It has become customary for candidates to follow up with a letter of thanks after an interview, no matter what the job. In fact, it’s really more of an expectation than an option for most positions, and most experienced interviewers will consider it a critical oversight should you over look it.
Beyond just a professional formality, your follow-up letter can be surprisingly powerful—if you take the right approach.
When you’re on the job hunt, you’re essentially marketing your skills, experience, and character to businesses. If you’re going to be a marketer, you might as well be a good one.
Luckily there are plenty of basic marketing mentalities you can translate into career growth, including the often-overlooked interview follow-up. For your next post-interview “thank-you” letter, try applying these core fundamentals of modern marketing:
1. The Importance of Being Genuine
One of the hottest buzzwords in all of marketing right now is “authenticity.”
What marketers are finding is that audiences across the board—especially those in younger generations—just aren’t responding to brands, messaging, and products that are perceived in any way to be “fake.”
If your message of thanks isn’t genuine, and your follow up is just a thinly-veiled personal sales pitch, it will stick out like a sore, mass-produced plastic thumb from China.
Peoples’ B.S. meters are more sensitive than ever. We’re overexposed to empty messages and generic, faceless brands; consumers understandably want something more fulfilling and substantial. It’s why hipster subcultures with a craving for “old fashioned” aesthetics, hand-made products and unconventional lifestyles are growing like weeds.
When in doubt, always err on the side of being real to yourself and expressing your true feelings. It sounds cheesy, but a hiring manager that already gets a flood of interview follow ups would rather get that than another canned email crowding their inbox. And after all, someone has taken time out of their busy day to consider you for a job—showing a little genuine gratitude is the least you can do!
2. Keep Customer Experience Front and Center
Ever bailed out of a purchase online because the site’s user experience was so terrible? Or sworn off a restaurant due to awful customer service experience?
These days, it doesn’t take much to turn off a lead. People have too many options available to settle for a mediocre experience. That’s why 89% of marketers are turning their focus to prioritize customer experience.
In this case, you should take care that the “experience” of your thank-you letter is overall positive. And yes, an email (or a letter, should you choose to go that route) does count as an experience. If you’ve ever endured a long wait for a simple confirmation email from a website, only for it to be poorly formatted and barely readable on mobile, you’ve had a bad one.
So what makes a good “follow-up experience?”
- First of all, it should be brief and concise. Respect your interviewers’ time. You should have done most of your talking during the interview—this is just a final opportunity to reinforce a key point and show your gratitude.
- Second, it should be appropriately formatted and free of distracting typos and grammar errors. You’d think this would go without saying, but it’s astonishing how so many people follow up their near-impeccable interview through a note riddled with mistakes. Use paragraph breaks appropriately and don’t submit a huge, unbroken wall of text.
- Finally, be timely and responsive.

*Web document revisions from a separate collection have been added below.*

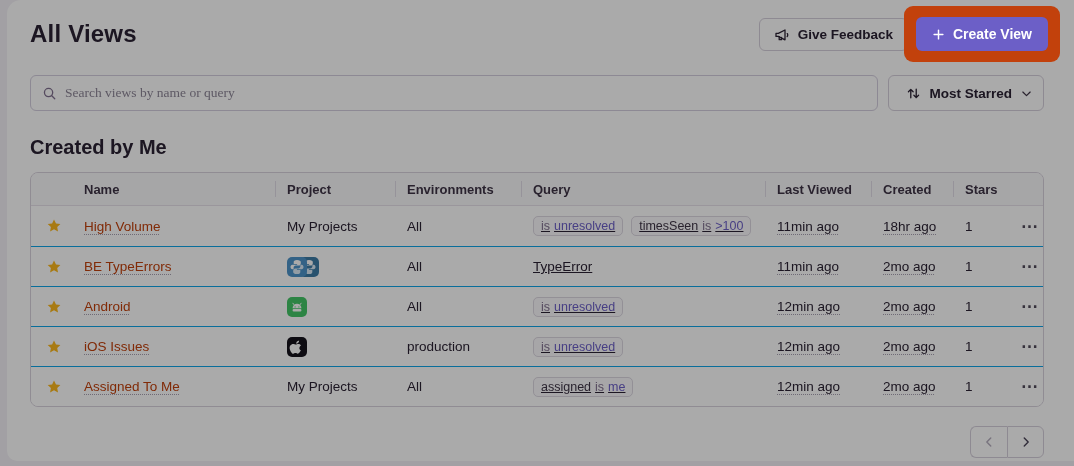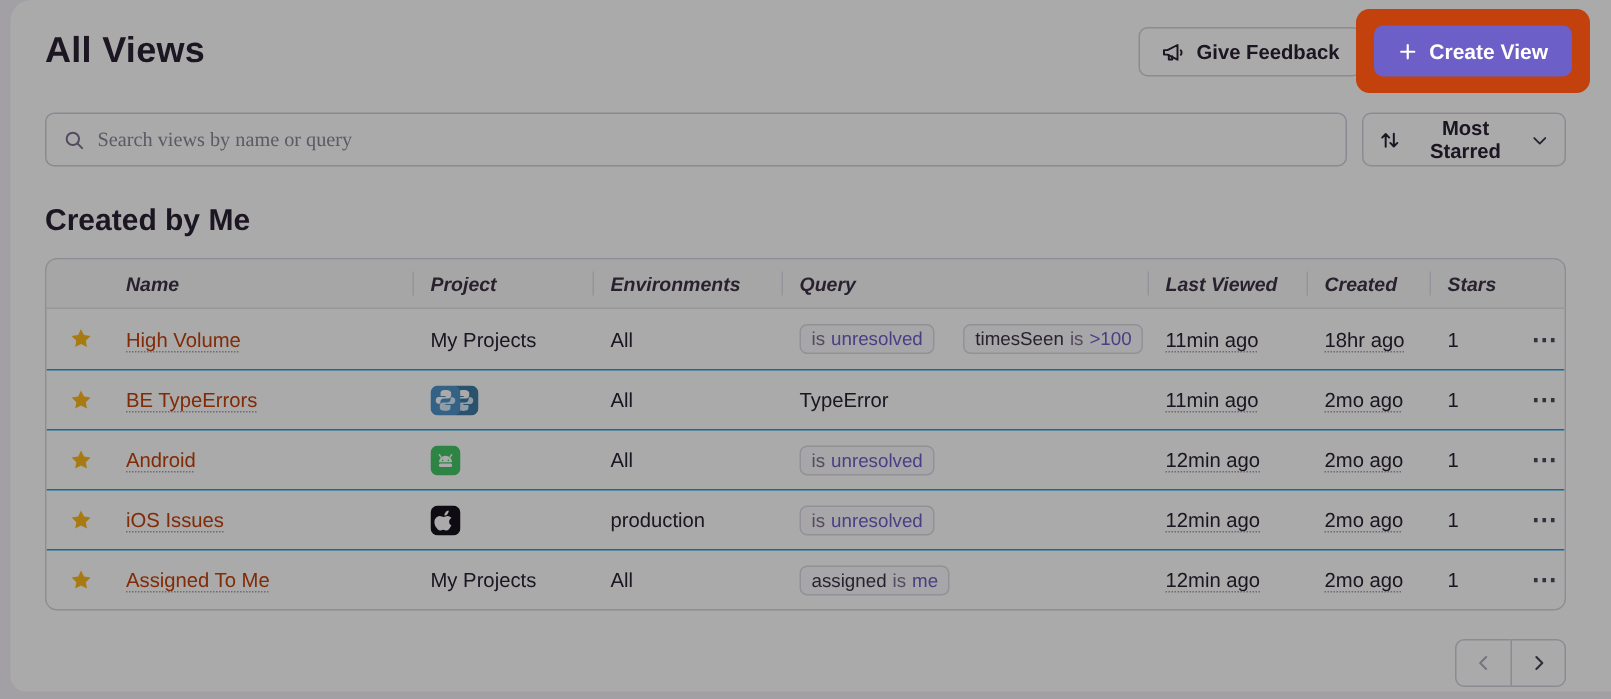"Most Starred" .sort-btn { width: 136px -> 156px }
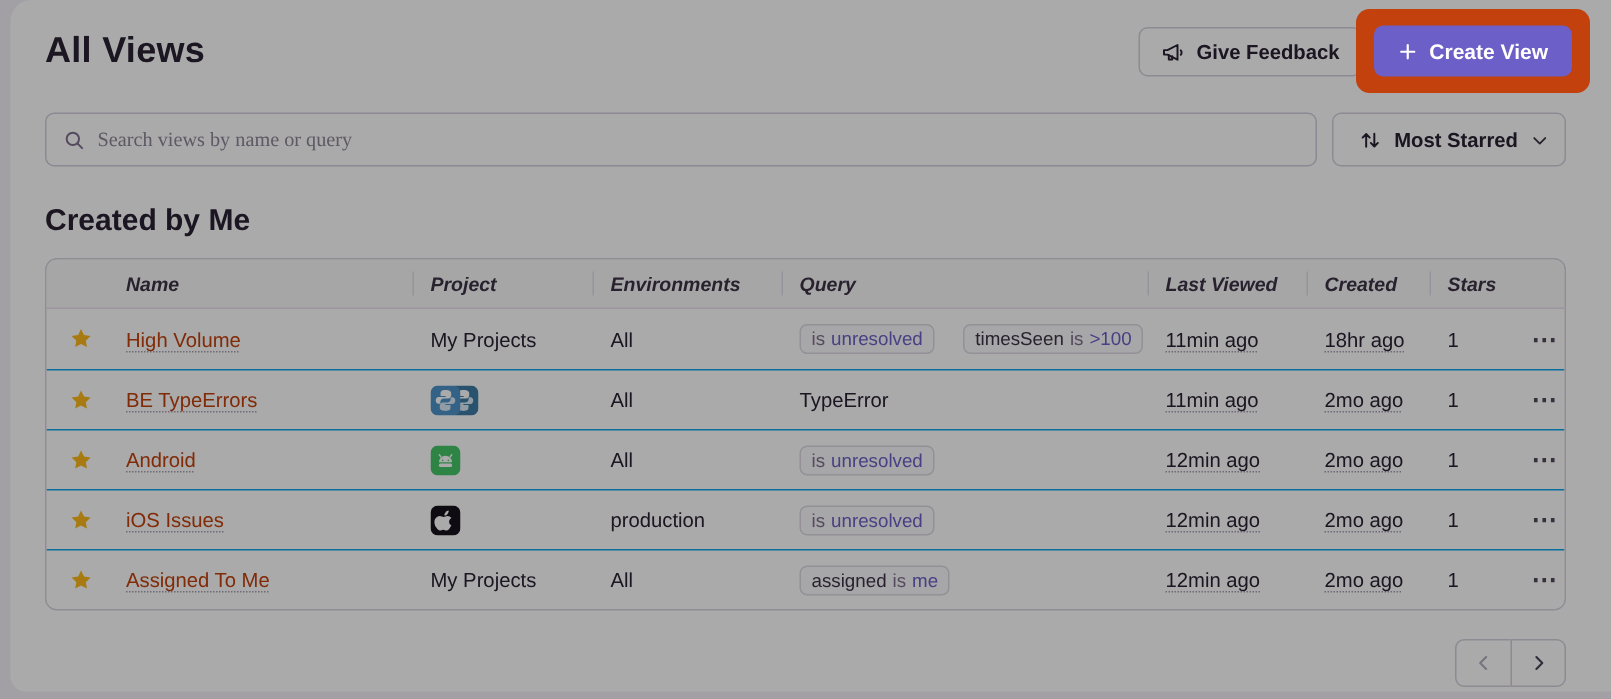"Name" .th { font-style: italic -> none }
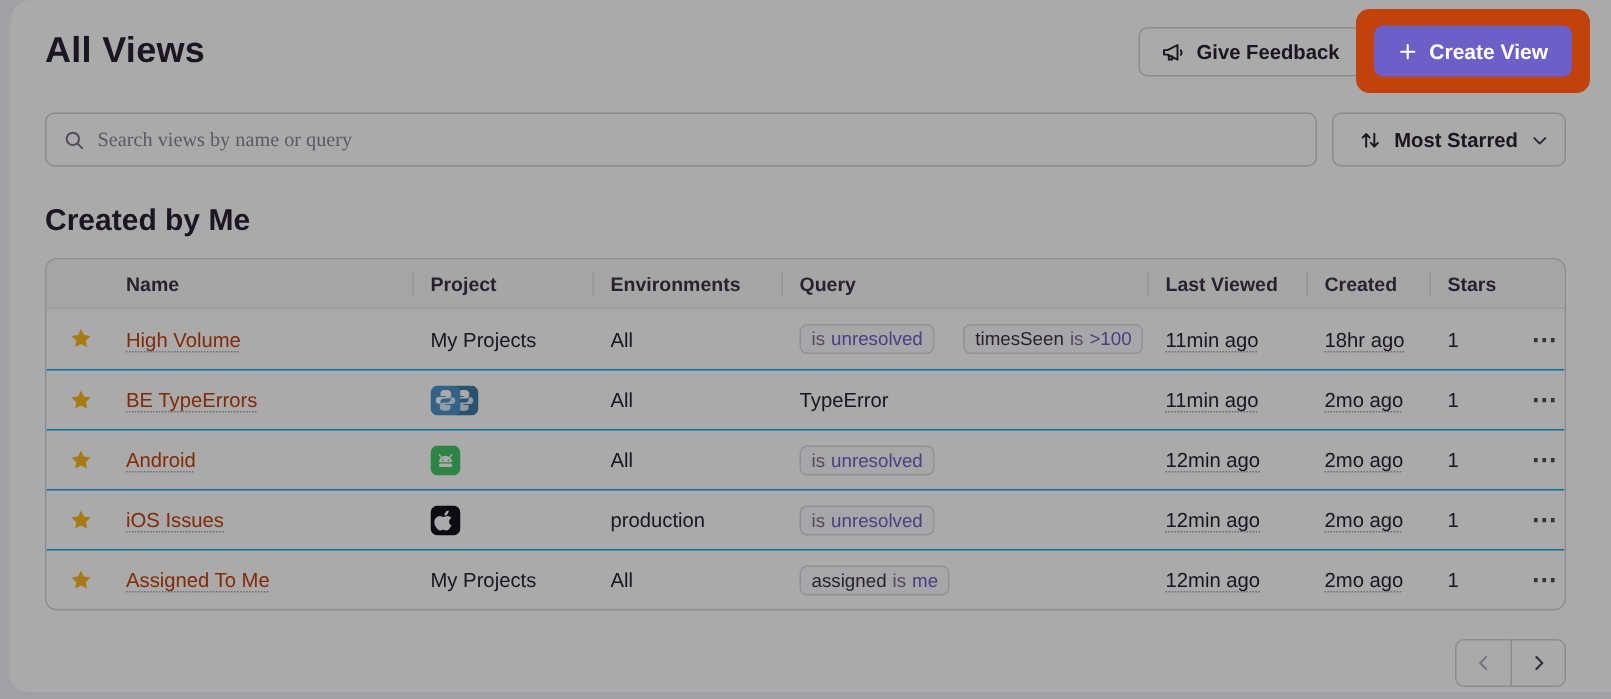"is" .td-query { gap: 19px -> 8px; text-decoration: none -> underline }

A good rule of thumb is to have a pleasant, meaningful and genuine letter of thanks sitting on top of your interviewers’ inboxes first thing in the morning of the next business day after your interview. However, it’s entirely appropriate to follow up even sooner. Certainly don’t wait more than a couple of days, lest you forget (or be forgotten).
3. Audience Segmentation and Personalization
Good modern marketers strive to deliver a customized, relevant and compelling message to everyone in their audience. If you’re sending out a single message to a variety of different people, you’re losing out on that sweet, sweet ROI.
The same goes for your thank-you letters. You need to understand your audience to deliver the most meaningful message. Do the appropriate homework to get an idea of their role in the organization and their relationship to your job. Look back on your conversations and reference key things you learned and highlights from your discussion.
This is marketing 101. Customize your thank-you note according to your audience and your past interactions. And if you have multiple interviewers to follow up with, take care to distinguish each one—they may compare notes, and won’t be impressed if you’re sending the same template out to everyone.